News of the change, first reported by BuzzFeed last week, sparked a maelstrom on the platform among Twitter’s most loyal fans. As a result, one of the top trending hashtags was #RIPTwitter.
The outrage elicited a response from Dorsey, who tweeted Saturday that the company was “always listening.”
The new algorithmic Timeline can be switched off in settings.
An earlier change, Moments, which curates and promotes popular tweets, was not nearly as controversial but did little to inspire confidence in the company’s direction.
“We do not think that Moments drove a meaningful increase in users, as much of the content remains outdated or irrelevant,” Pachter of Wedbush Securities said in a note to investors last week. “In addition, Twitter remains difficult to use relative to its peers, and a solution does not appear to be imminent.”
Twitter’s enduring problem is that competitors simply do things better, said said David Giannetto, author of “Big Social Mobile: How Digital Initiatives can Reshape the Enterprise and Create Business Results.”
Facebook, for example, leads in social connection. Google is far better at delivering content.

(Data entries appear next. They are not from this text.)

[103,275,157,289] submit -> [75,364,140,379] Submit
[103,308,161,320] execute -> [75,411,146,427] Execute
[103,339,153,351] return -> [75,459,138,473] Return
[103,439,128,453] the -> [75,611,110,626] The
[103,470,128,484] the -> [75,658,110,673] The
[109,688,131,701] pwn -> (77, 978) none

And Amazon is better at enabling consumption.
Beyond attracting more users and advertisers, Twitter still has a personnel problem.
Last month, it announced the departure of its top executives in engineering, human resources, media and product.
Dorsey, one of Twitter’s co-founders, was eventually named chief executive after his predecessor Dick Costolo stepped down last June.
Times staff writer Tracey Lien in San Francisco contributed to this report.